Your objective: Retype each entry below exactly. Do not carry any image over.

[Web page revision data]
══════════

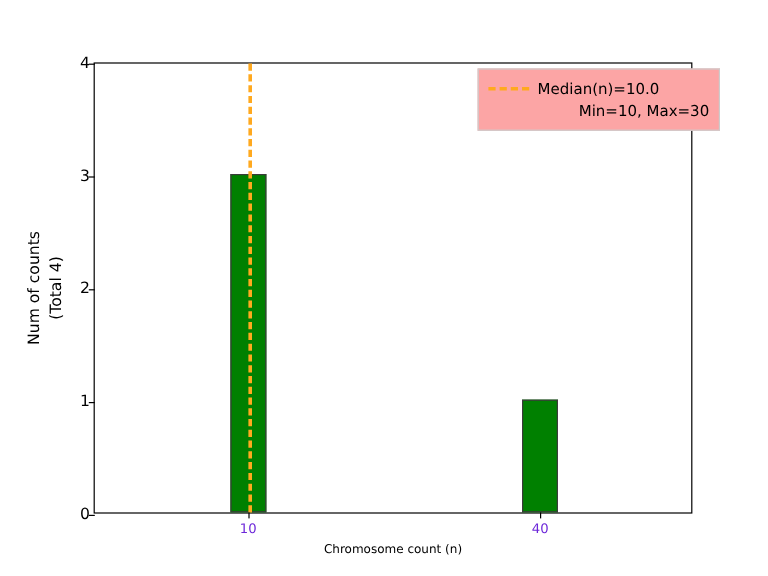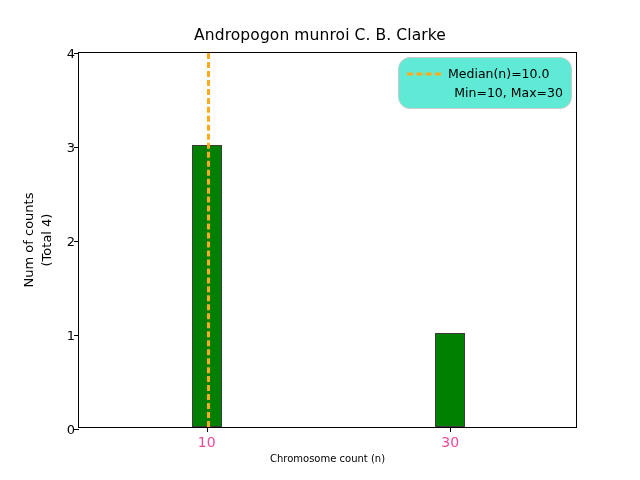--- a/index.html
+++ b/index.html
@@ -198,7 +198,6 @@
 
 <div id="figure">
 
-  <div id="chart-title">Andropogon munroi C. B. Clarke</div>
 
   <div id="plot-area">
     <div id="plot-inner">

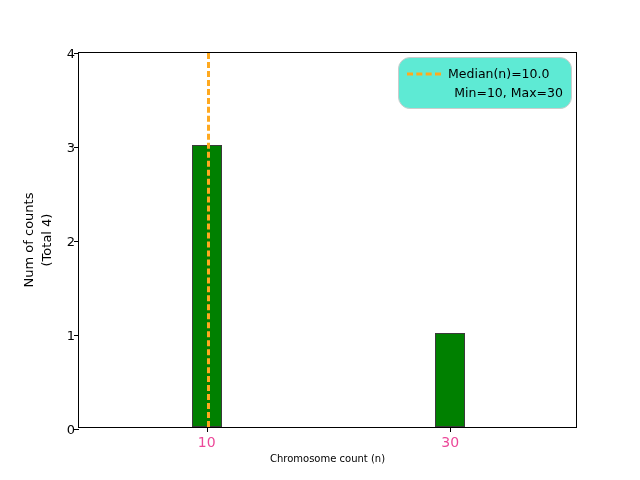--- a/index.html
+++ b/index.html
@@ -153,11 +153,11 @@
     position: absolute;
     left: 398px;
     top: 57px;
-    width: 174px;
+    width: 202px;
     box-sizing: border-box;
     border: 1px solid #cccccc;
-    border-radius: 12px;
-    background: #5eead4;
+    border-radius: 0;
+    background: #fca5a5;
     padding: 6px 8px 6px 8px;
   }
   .legend-row {

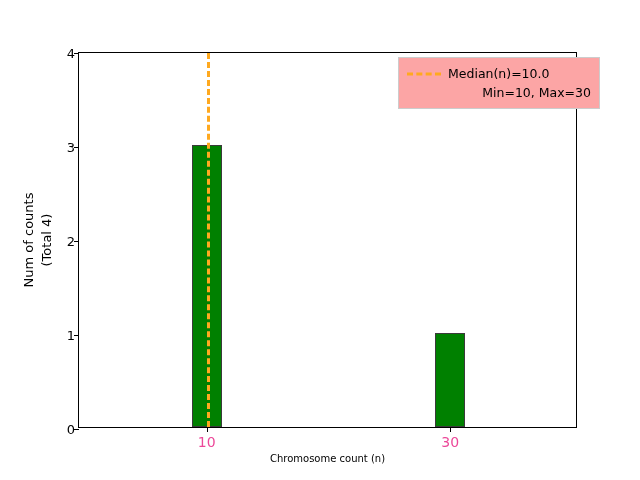--- a/index.html
+++ b/index.html
@@ -112,8 +112,8 @@
     top: 7px;
     left: 0;
     transform: translateX(-50%);
-    font-size: 14px;
-    color: #ec4899;
+    font-size: 11px;
+    color: #6d28d9;
     white-space: nowrap;
   }
 

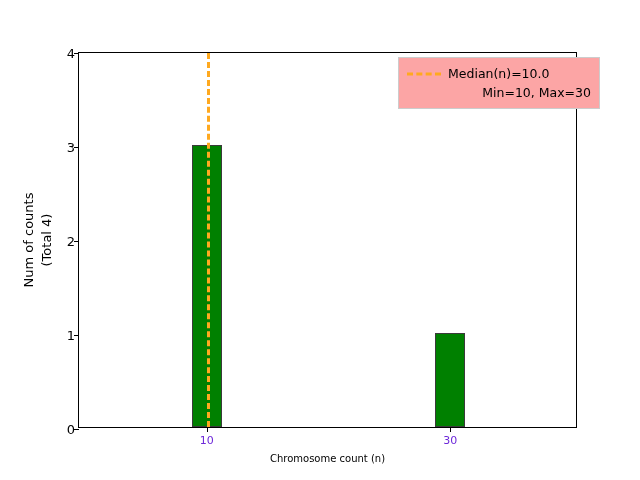--- a/index.html
+++ b/index.html
@@ -231,7 +231,7 @@
         </div>
         <div class="x-tick-wrap" style="left: 371.207px;">
           <div class="x-tick"></div>
-          <div class="x-tick-label">30</div>
+          <div class="x-tick-label">40</div>
         </div>
       </div>
   </div>

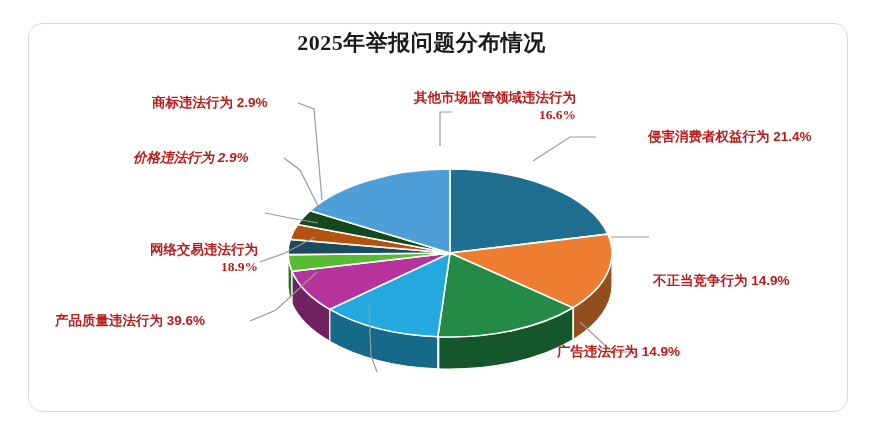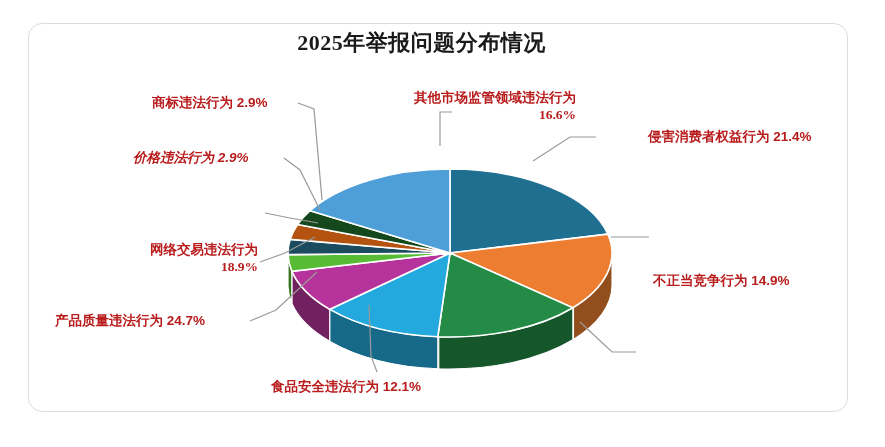--- a/index.html
+++ b/index.html
@@ -142,7 +142,7 @@
   </div>
 
   <div class="lbl" style="left:55px;top:321px;transform:translateY(-50%);">
-    <span>产品质量违法行为 24.7%</span>
+    <span>产品质量违法行为 39.6%</span>
   </div>
 
 

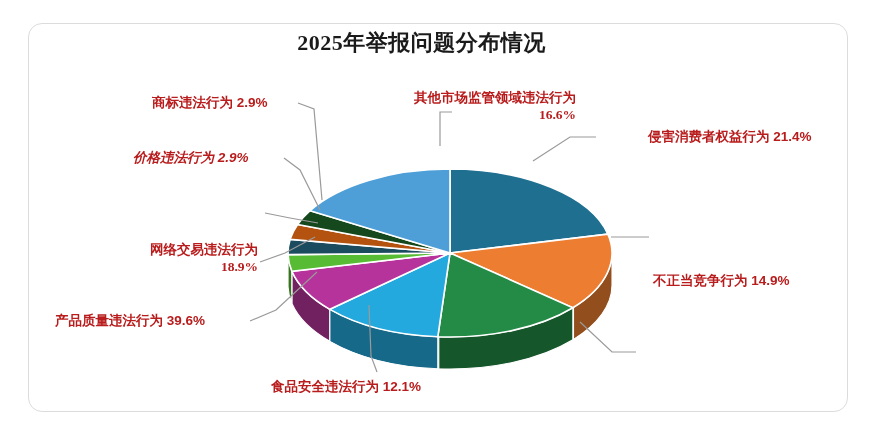--- a/index.html
+++ b/index.html
@@ -136,6 +136,9 @@
     <span>不正当竞争行为 14.9%</span>
   </div>
 
+  <div class="lbl" style="left:557px;top:352px;transform:translateY(-50%);">
+    <span>广告违法行为 14.9%</span>
+  </div>
 
   <div class="lbl" style="left:271px;top:378px;">
     <span>食品安全违法行为 12.1%</span>

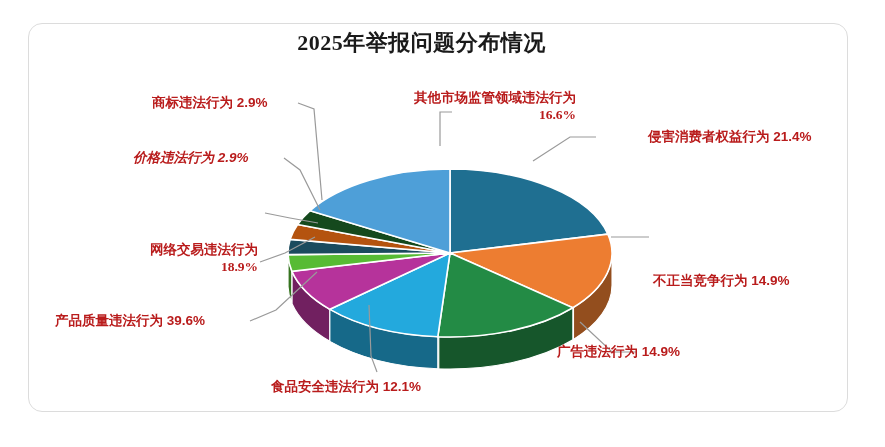--- a/index.html
+++ b/index.html
@@ -140,9 +140,6 @@
     <span>广告违法行为 14.9%</span>
   </div>
 
-  <div class="lbl" style="left:271px;top:378px;">
-    <span>食品安全违法行为 12.1%</span>
-  </div>
 
   <div class="lbl" style="left:55px;top:321px;transform:translateY(-50%);">
     <span>产品质量违法行为 39.6%</span>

══════════

Response:
--- a/index.html
+++ b/index.html
@@ -198,7 +198,6 @@
 
 <div id="figure">
 
-  <div id="chart-title">Andropogon munroi C. B. Clarke</div>
 
   <div id="plot-area">
     <div id="plot-inner">

--- a/index.html
+++ b/index.html
@@ -153,11 +153,11 @@
     position: absolute;
     left: 398px;
     top: 57px;
-    width: 174px;
+    width: 202px;
     box-sizing: border-box;
     border: 1px solid #cccccc;
-    border-radius: 12px;
-    background: #5eead4;
+    border-radius: 0;
+    background: #fca5a5;
     padding: 6px 8px 6px 8px;
   }
   .legend-row {

--- a/index.html
+++ b/index.html
@@ -112,8 +112,8 @@
     top: 7px;
     left: 0;
     transform: translateX(-50%);
-    font-size: 14px;
-    color: #ec4899;
+    font-size: 11px;
+    color: #6d28d9;
     white-space: nowrap;
   }
 

--- a/index.html
+++ b/index.html
@@ -231,7 +231,7 @@
         </div>
         <div class="x-tick-wrap" style="left: 371.207px;">
           <div class="x-tick"></div>
-          <div class="x-tick-label">30</div>
+          <div class="x-tick-label">40</div>
         </div>
       </div>
   </div>

--- a/index.html
+++ b/index.html
@@ -142,7 +142,7 @@
   </div>
 
   <div class="lbl" style="left:55px;top:321px;transform:translateY(-50%);">
-    <span>产品质量违法行为 24.7%</span>
+    <span>产品质量违法行为 39.6%</span>
   </div>
 
 

--- a/index.html
+++ b/index.html
@@ -136,6 +136,9 @@
     <span>不正当竞争行为 14.9%</span>
   </div>
 
+  <div class="lbl" style="left:557px;top:352px;transform:translateY(-50%);">
+    <span>广告违法行为 14.9%</span>
+  </div>
 
   <div class="lbl" style="left:271px;top:378px;">
     <span>食品安全违法行为 12.1%</span>

--- a/index.html
+++ b/index.html
@@ -140,9 +140,6 @@
     <span>广告违法行为 14.9%</span>
   </div>
 
-  <div class="lbl" style="left:271px;top:378px;">
-    <span>食品安全违法行为 12.1%</span>
-  </div>
 
   <div class="lbl" style="left:55px;top:321px;transform:translateY(-50%);">
     <span>产品质量违法行为 39.6%</span>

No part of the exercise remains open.